Что? Я не совсем понимаю, о чём отец говорит. Как-то слишком заторможено соображаю, возможно, это от шока? Принуждал, воспользовался? Стойте-ка, ЧТО??? Он это всерьёз? Отец полагает, что Макс меня заставил, взял насильно? Смотрю на него с таким удивлением, которого за всю свою жизнь не испытывал. Если бы мне сказали, что я наследный принц какой-нибудь нефтяной страны, я бы меньше удивился. Или если бы принесли чемодан набитый деньгами, у меня выражение лица совсем бы не изменилось. А сейчас: глаза лезут на лоб, брови приподнимаются, а затем хмурюсь, пытаясь понять, о чём отец говорит. Челюсть отпала даже не на пол, а гораздо-гораздо ниже, теперь болтается где-то на уровне подвальных помещений.
— Прошу, сынок, не молчи. Скажи мне всё, как есть. Какой бы ужасной ни была правда, я хочу её услышать. – Отец опять сжимает кулаки, я вижу в его глазах плещущуюся муку, которую поглощает злость и, наконец-то, понимаю – этот гнев направлен не на меня, а на Макса! Макса? Осознание этого факта острой иголкой колет сердце.
      Протягиваю к нему руки и он, подойдя, крепко прижимает меня к себе. Я решаю воспользоваться парочкой минут отсрочки, чтобы в последний раз насладиться его объятиями. Что будет, когда он поймёт, что ошибся в своих выводах? Что, я сам это сделал? Ловлю в голове мысль – подленькую, паршивенькую. Но я и не говорил никогда, что: хороший, добрый, идеальный, правильный. Я – человек. У каждого разные тараканы в голове.
      Если бы сошлось много факторов то: как бы я поступил?
      Но этих самых «если бы…» чересчур много.

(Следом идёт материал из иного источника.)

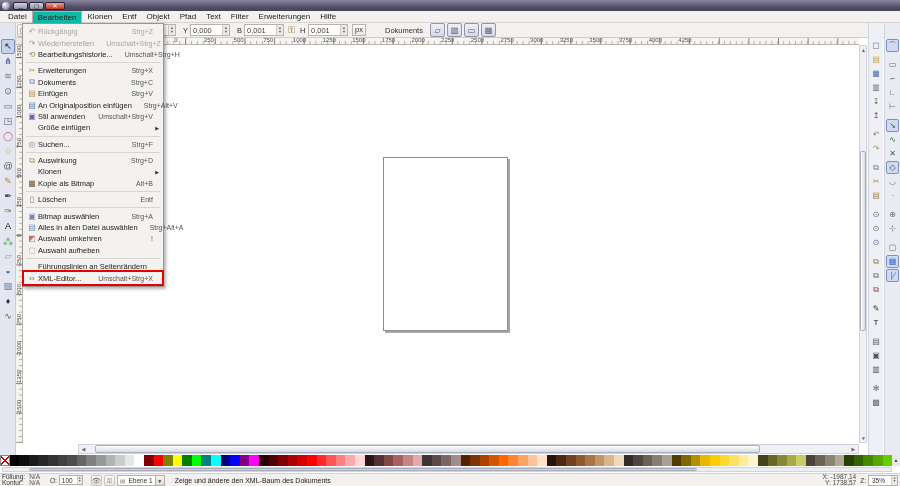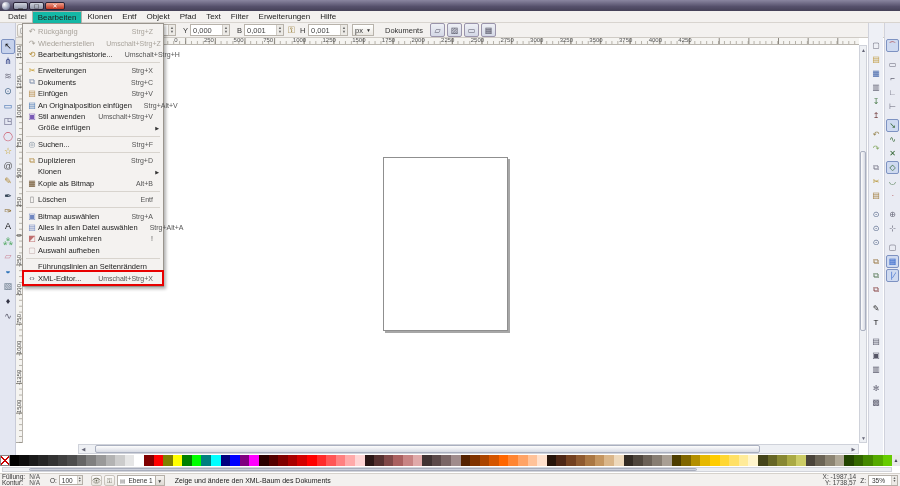"px" .unitbox { flex-direction: none -> column }
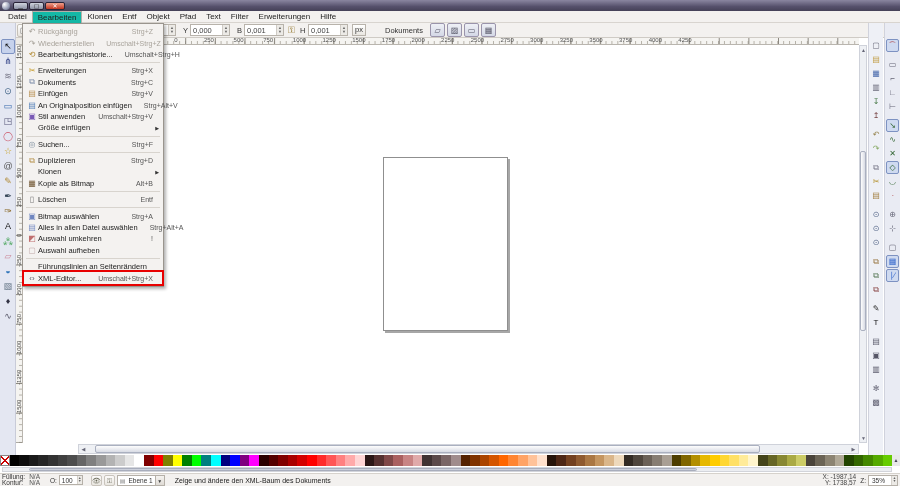"Duplizieren" span.mlab { text: Duplizieren -> Auswirkung }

      Если бы об этом спросил папа? Но такое сложно представить, что он бы допустил такую возможность, что Максимилиан мог воспользоваться мной. Если бы этот вопрос прозвучал, когда мне было лет тринадцать – пятнадцать? Тяжелее забыть именно детские обиды, они болезненней всего, даже не знаю почему. Чтобы произошло тогда? Смог бы я подтвердить заблуждения отца? Сказал бы, что «да, мой младший брат сделал это со мной», позволил бы родителям разочароваться в их альфе, возможно, отселить его от меня? Занять, таким образом, местечко ближе к сердцу папы? Я осознаю, насколько это ужасно звучит, но мой ответ: «ДА!» Я бы сделал это. Вот только ключевое слово в прошедшем времени.

      Теперь я не могу, не хочу, и не буду врать отцу. Какие бы последствия не наступили, всё стерплю, всё вынесу. Должно быть, стал взрослее, но не в этом главная причина того, что не реагирую, как обиженный на весь мир подросток. А в том, что я очень сильно люблю Максимилиана и хочу, чтобы он был счастлив, даже если и без меня.

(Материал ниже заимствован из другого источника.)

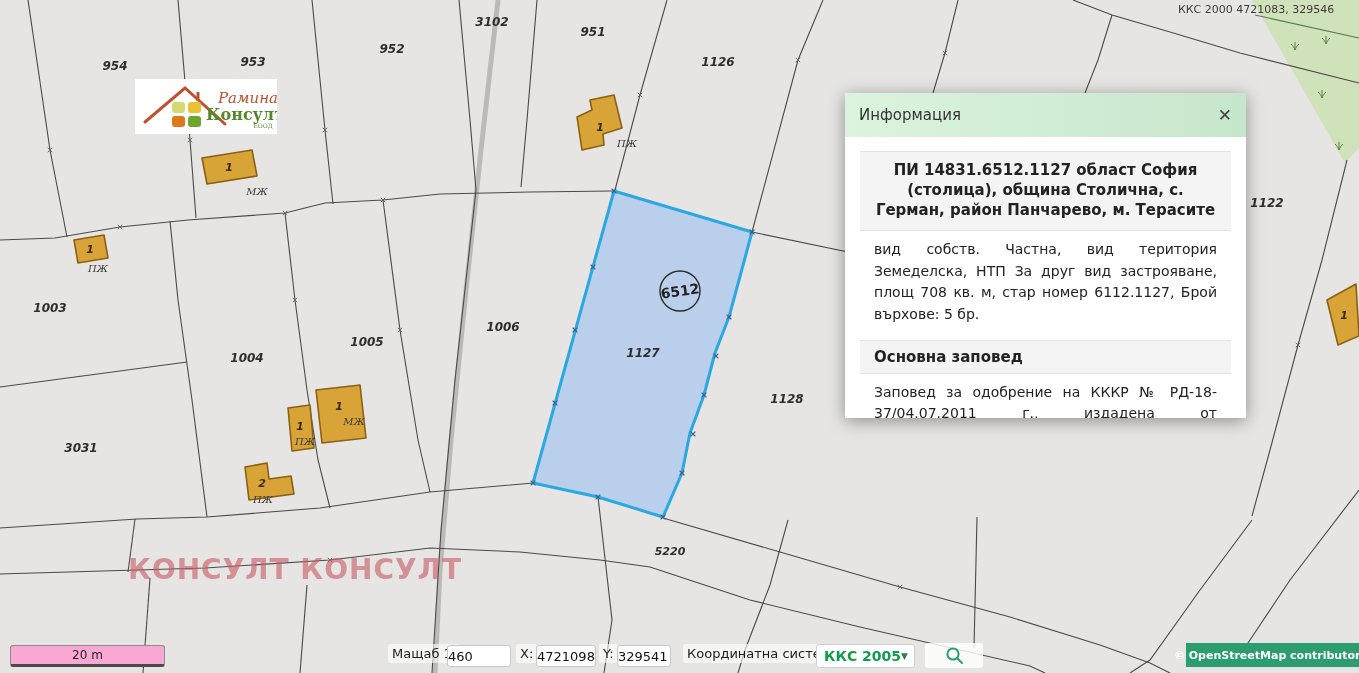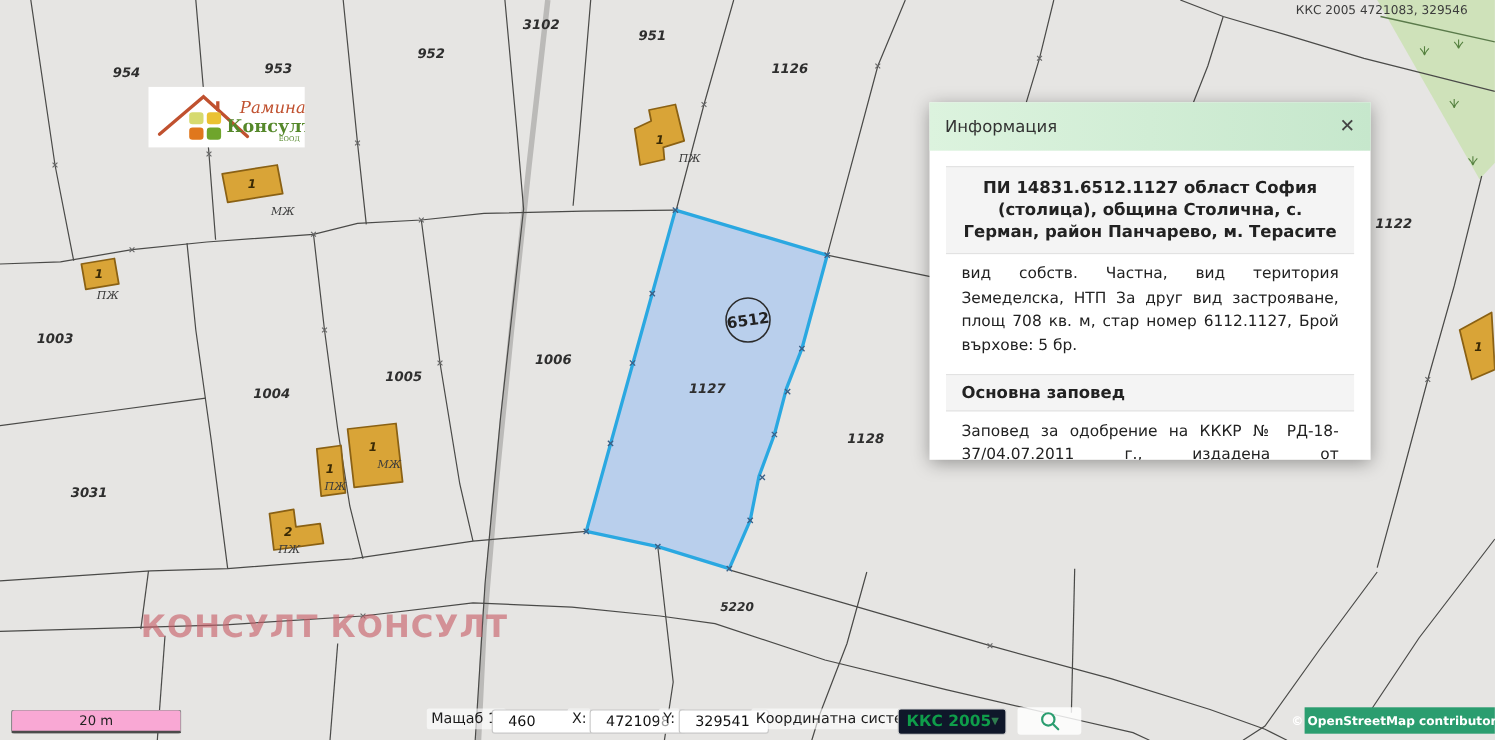"ККС 2005 4721083, 329546" div.coords-readout { text: 2005 -> 2000 }
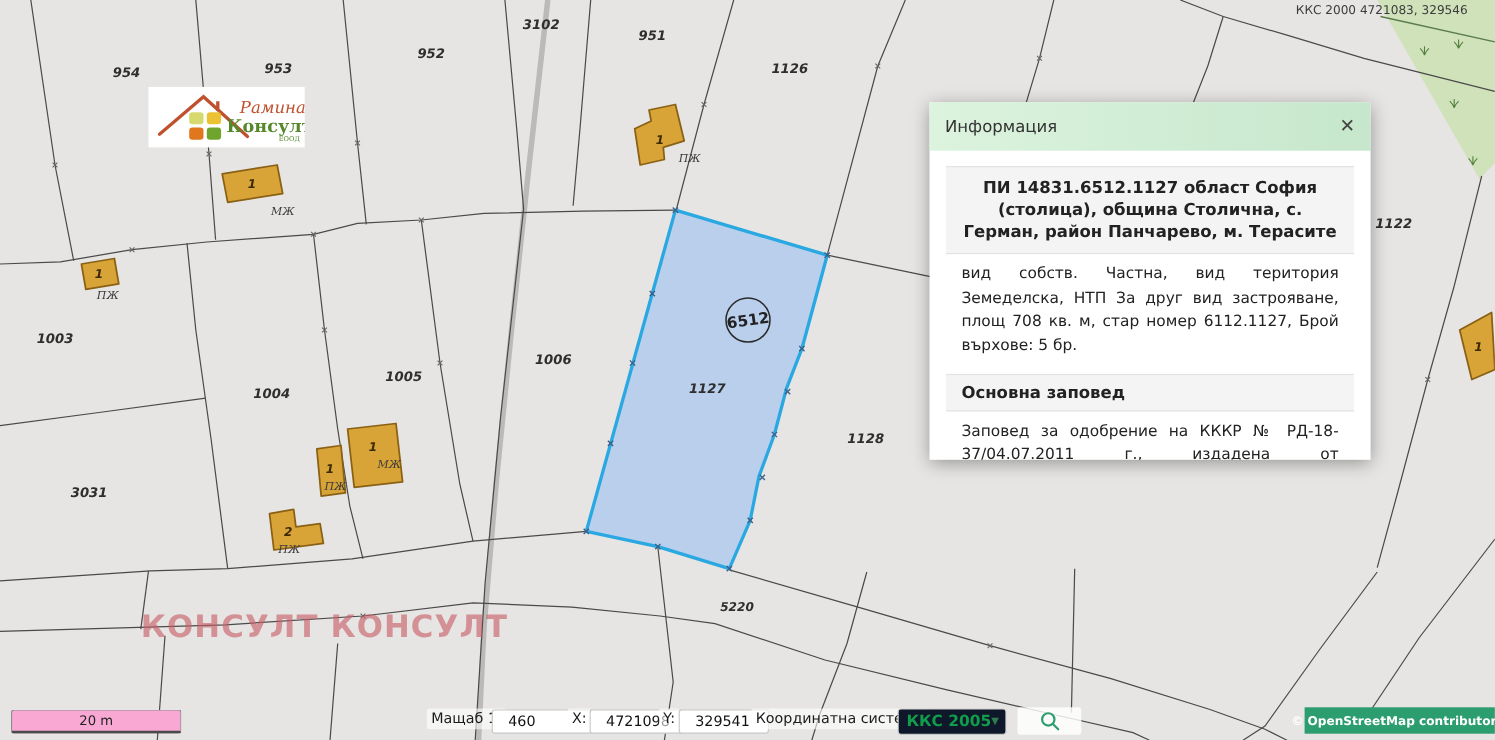"460" .tinput { padding: 1px 14px -> 1px 0 }
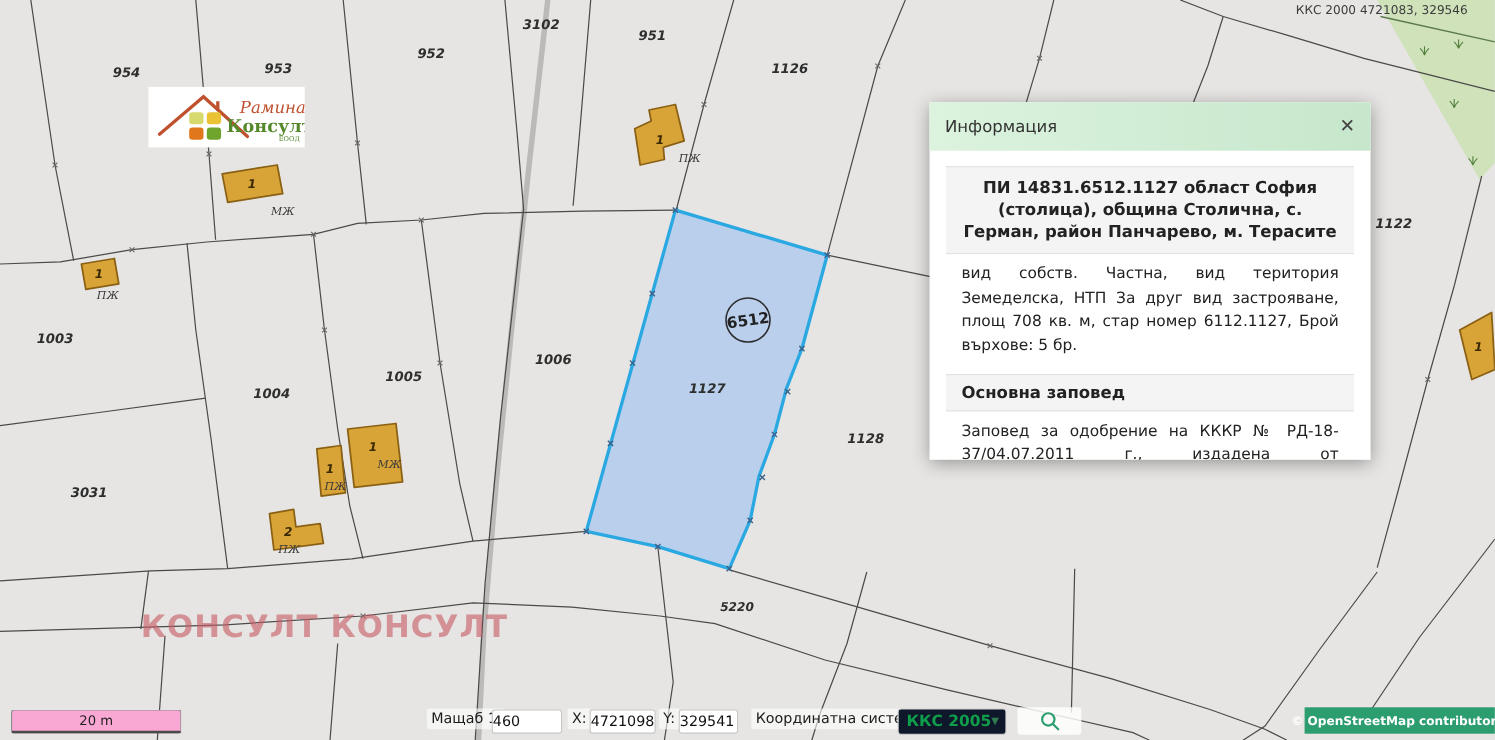"ККС 2005" .crsbox { background: #0f172a -> #ffffff }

— Ты боишься, что Макс обидел меня? – с неохотой отодвигаюсь от отца, чтобы видеть его лицо при таком непростом разговоре.

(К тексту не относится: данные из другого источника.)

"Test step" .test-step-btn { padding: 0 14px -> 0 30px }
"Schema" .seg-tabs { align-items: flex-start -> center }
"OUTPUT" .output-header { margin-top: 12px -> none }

— Конечно, Артём! Конечно, боюсь. Ты же мой маленький омежка или нет? – он нежно приподнимает пальцами моё лицо, когда я отвожу взгляд. – Сколько бы тебе лет не исполнилось, ты всегда будешь моим ребёнком. Поэтому скажи всё: как оно было, как произошло.
— Максимилиан, он ничего не делал – это я, я сам его спровоцировал.
— Артём, ты пытаешься выгородить своего младшего брата? Что ты имеешь в виду? Как ты мог его спровоцировать? – отец непонимающе смотрит на меня. Неужели я должен произносить это вслух? Есть определённые вещи, которые невозможно обсуждать с родителями. И это не потому, что нельзя, а потому, что во время такого разговора есть большая вероятность самовоспламениться и сгореть от стыда. Он же взрослый альфа, неужели не знает, каким образом омега может спровоцировать альфу на интим? Чувствую, что моё лицо начинает пылать от охватившего меня смущения. Видно отец понимает что-то, хотя вряд ли он мог додуматься, что я рассекал по нашей гостиной обнажённым и выгибался на столе, на котором обычно мы кушали всей семьёй. Вот не стоило всё опять вспоминать, не к месту это сейчас. Дурная голова. Зачем я это делаю? Отец кашляет и оттого, что у него на щеках появляется румянец, я краснею ещё больше, хотя куда уж больше. – О, понятно. Ты… кхм-мм.… Это из-за твоего состояния?